Directions:
Write out, please, each line from the one containing "font-size: 22px ->" to the final line of the data, both included, exactly and without pictures.
-------- Given information
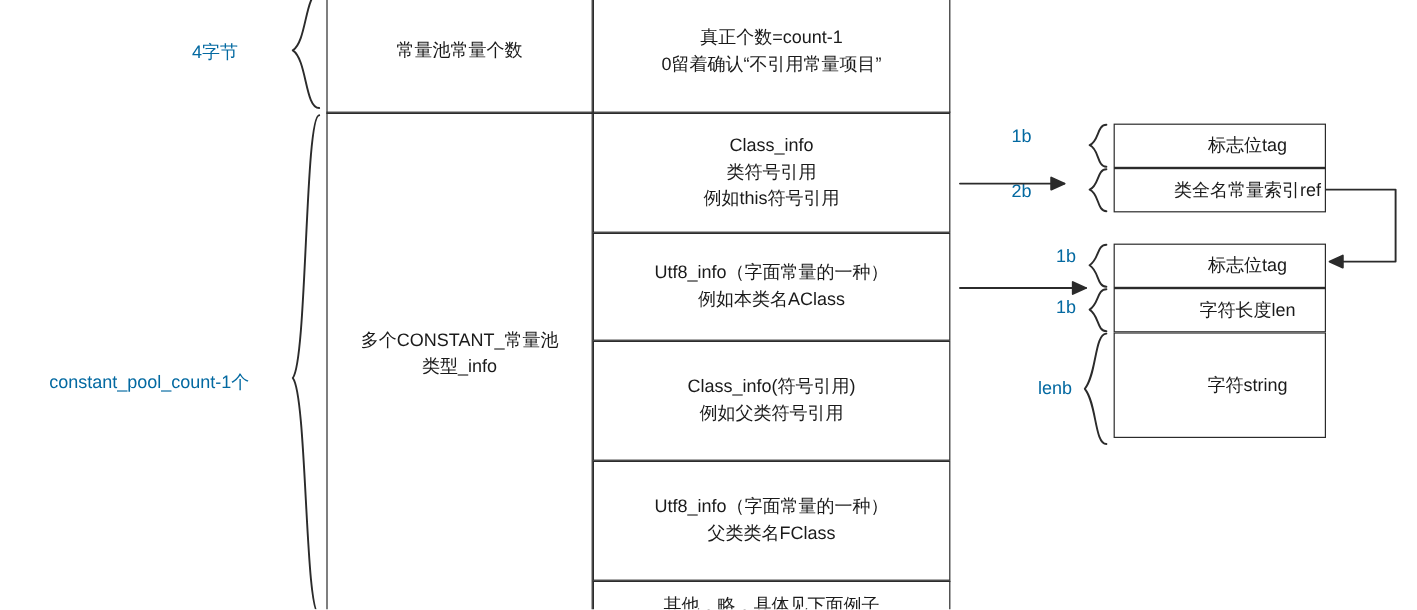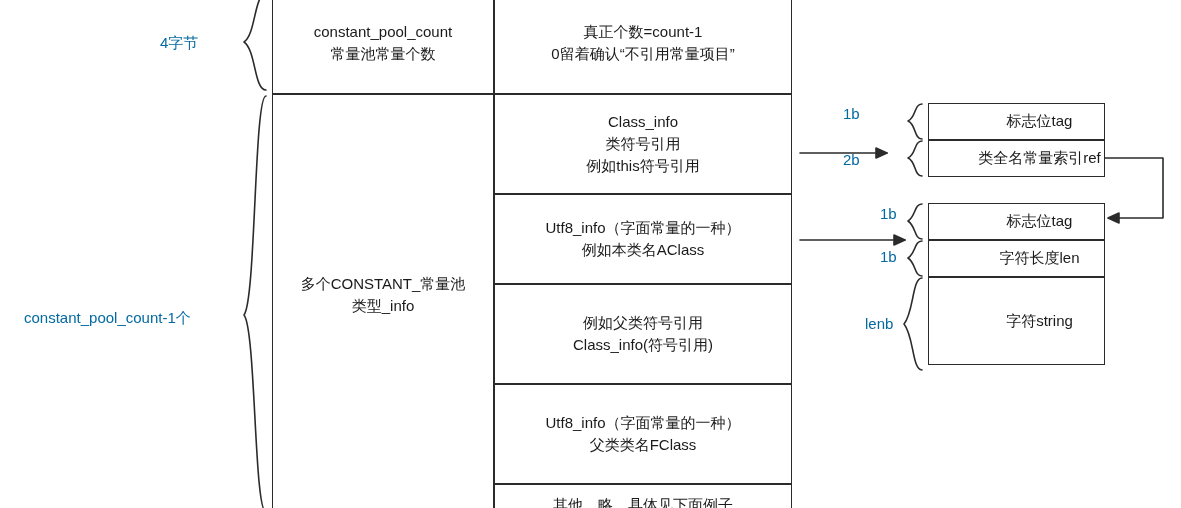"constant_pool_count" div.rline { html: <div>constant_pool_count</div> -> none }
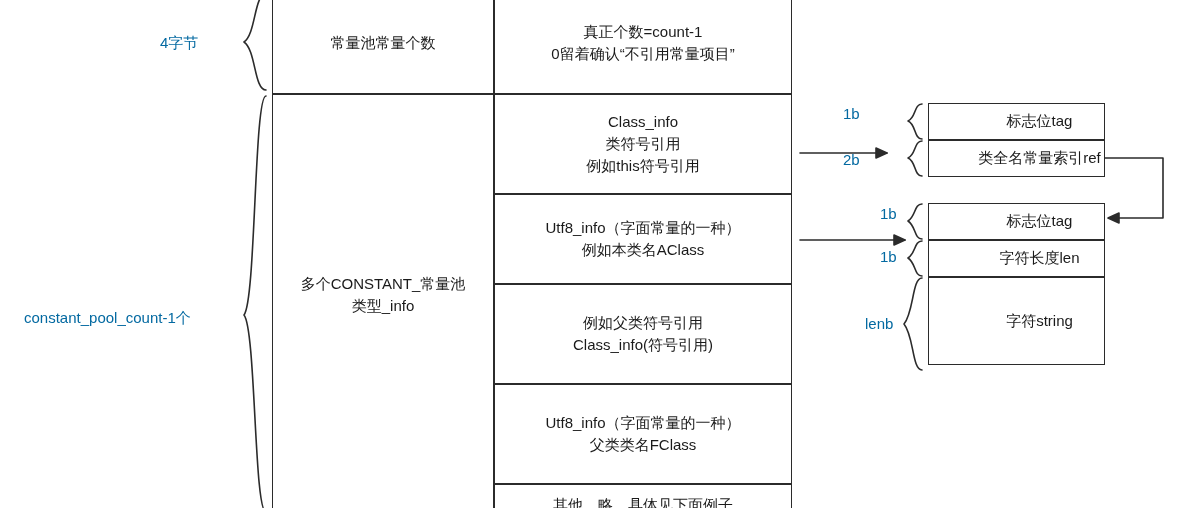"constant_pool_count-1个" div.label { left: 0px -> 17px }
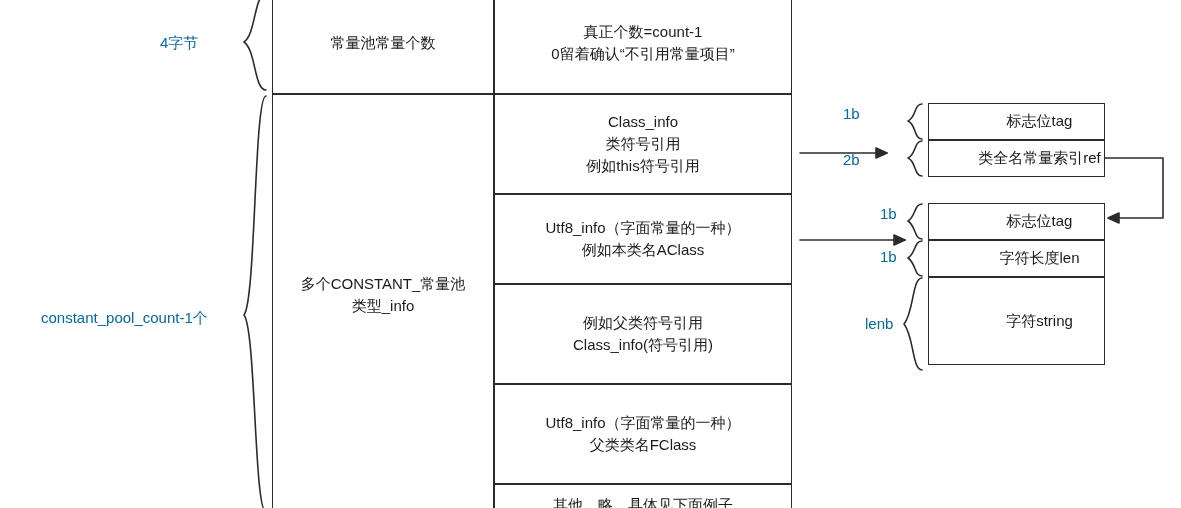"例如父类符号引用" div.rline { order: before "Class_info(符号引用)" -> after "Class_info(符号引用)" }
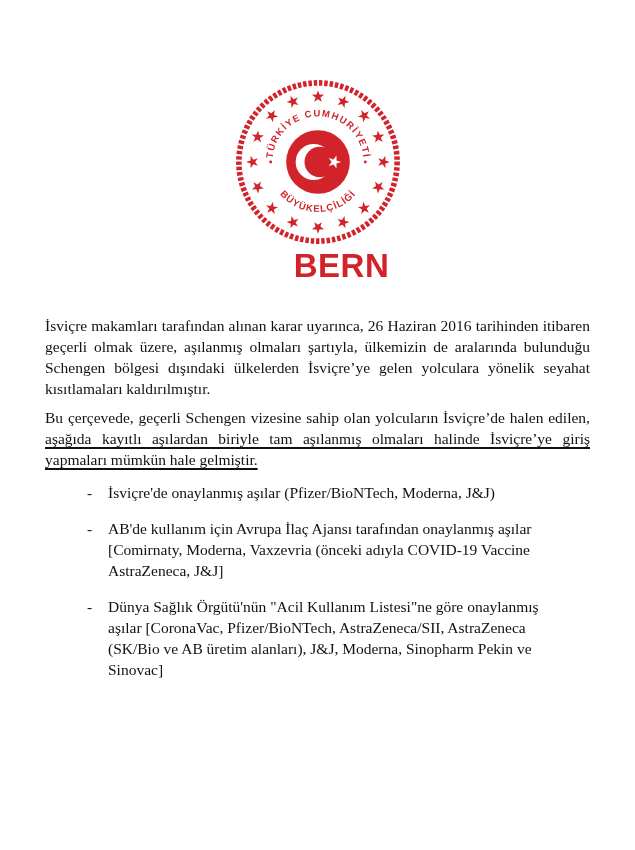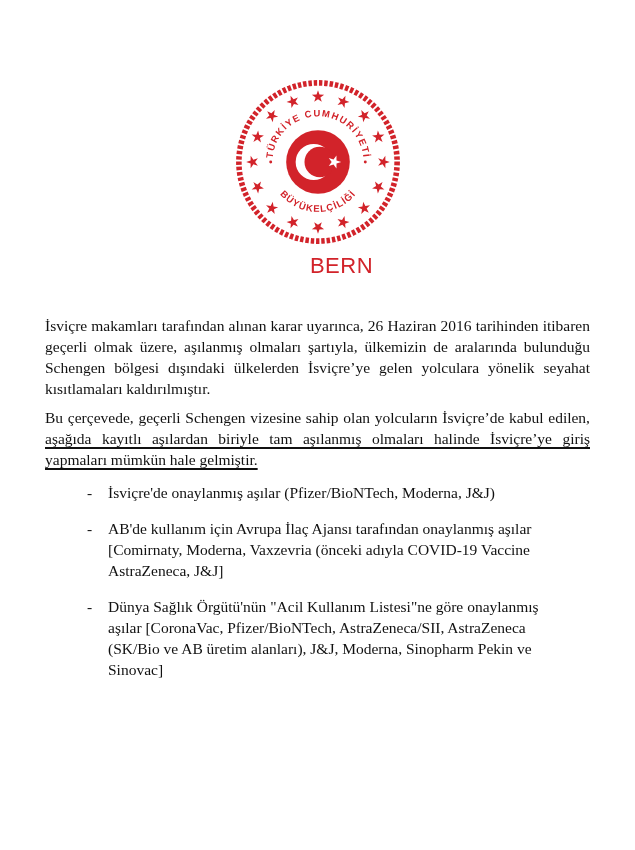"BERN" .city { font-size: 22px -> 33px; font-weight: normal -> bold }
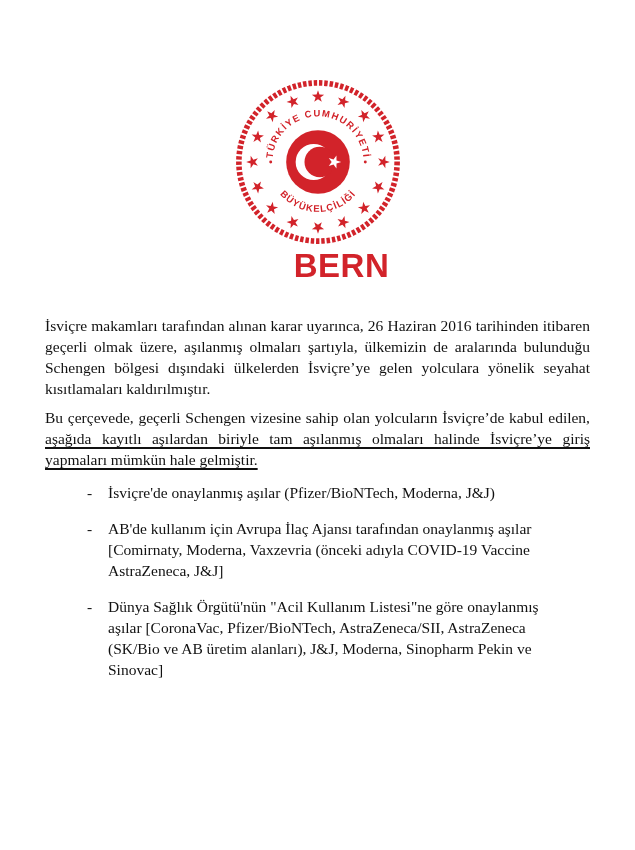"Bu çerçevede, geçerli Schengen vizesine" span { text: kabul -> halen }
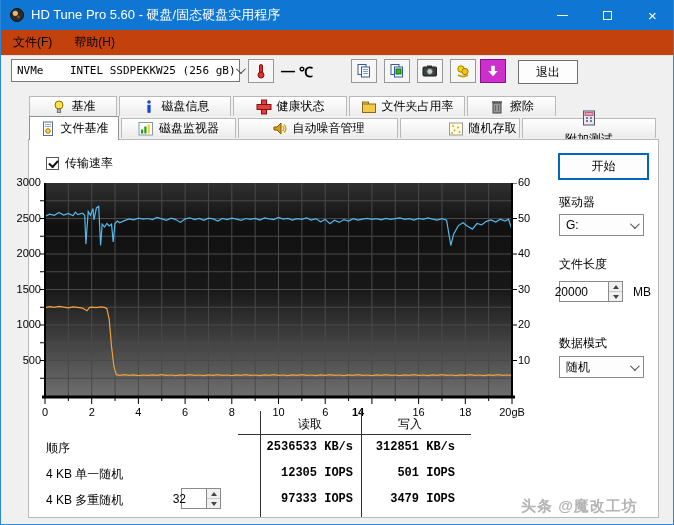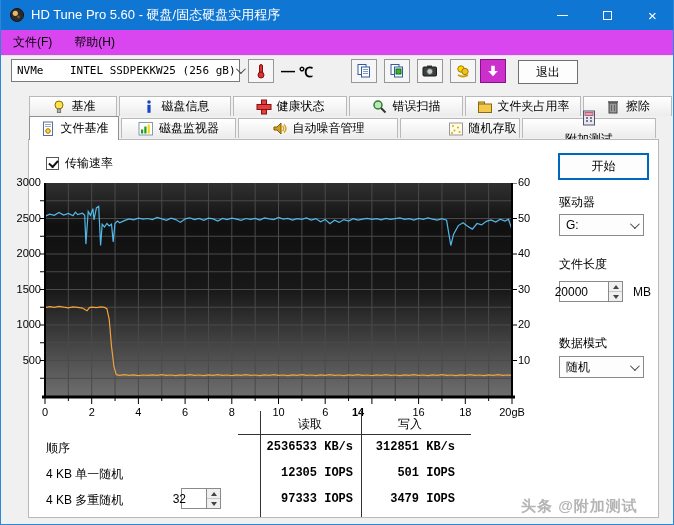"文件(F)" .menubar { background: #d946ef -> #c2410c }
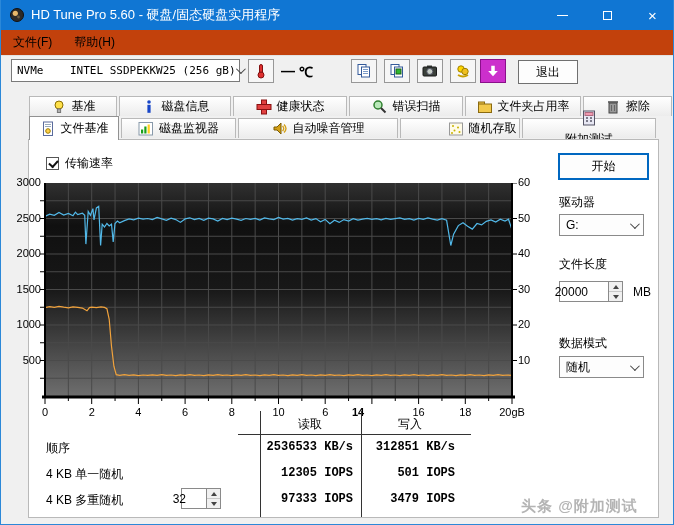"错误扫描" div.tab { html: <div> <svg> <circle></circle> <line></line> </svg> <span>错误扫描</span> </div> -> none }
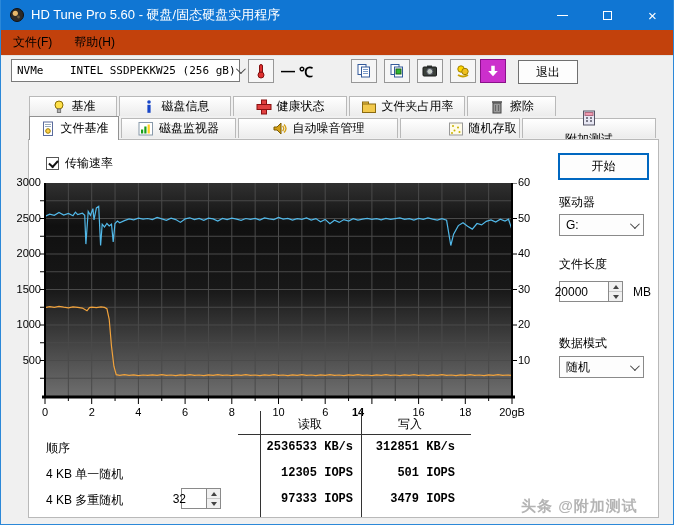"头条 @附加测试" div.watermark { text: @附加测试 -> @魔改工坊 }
----------------
Exercise output:
"BERN" .city { font-size: 22px -> 33px; font-weight: normal -> bold }
"Bu çerçevede, geçerli Schengen vizesine" span { text: kabul -> halen }
"文件(F)" .menubar { background: #d946ef -> #c2410c }
"错误扫描" div.tab { html: <div> <svg> <circle></circle> <line></line> </svg> <span>错误扫描</span> </div> -> none }
"头条 @附加测试" div.watermark { text: @附加测试 -> @魔改工坊 }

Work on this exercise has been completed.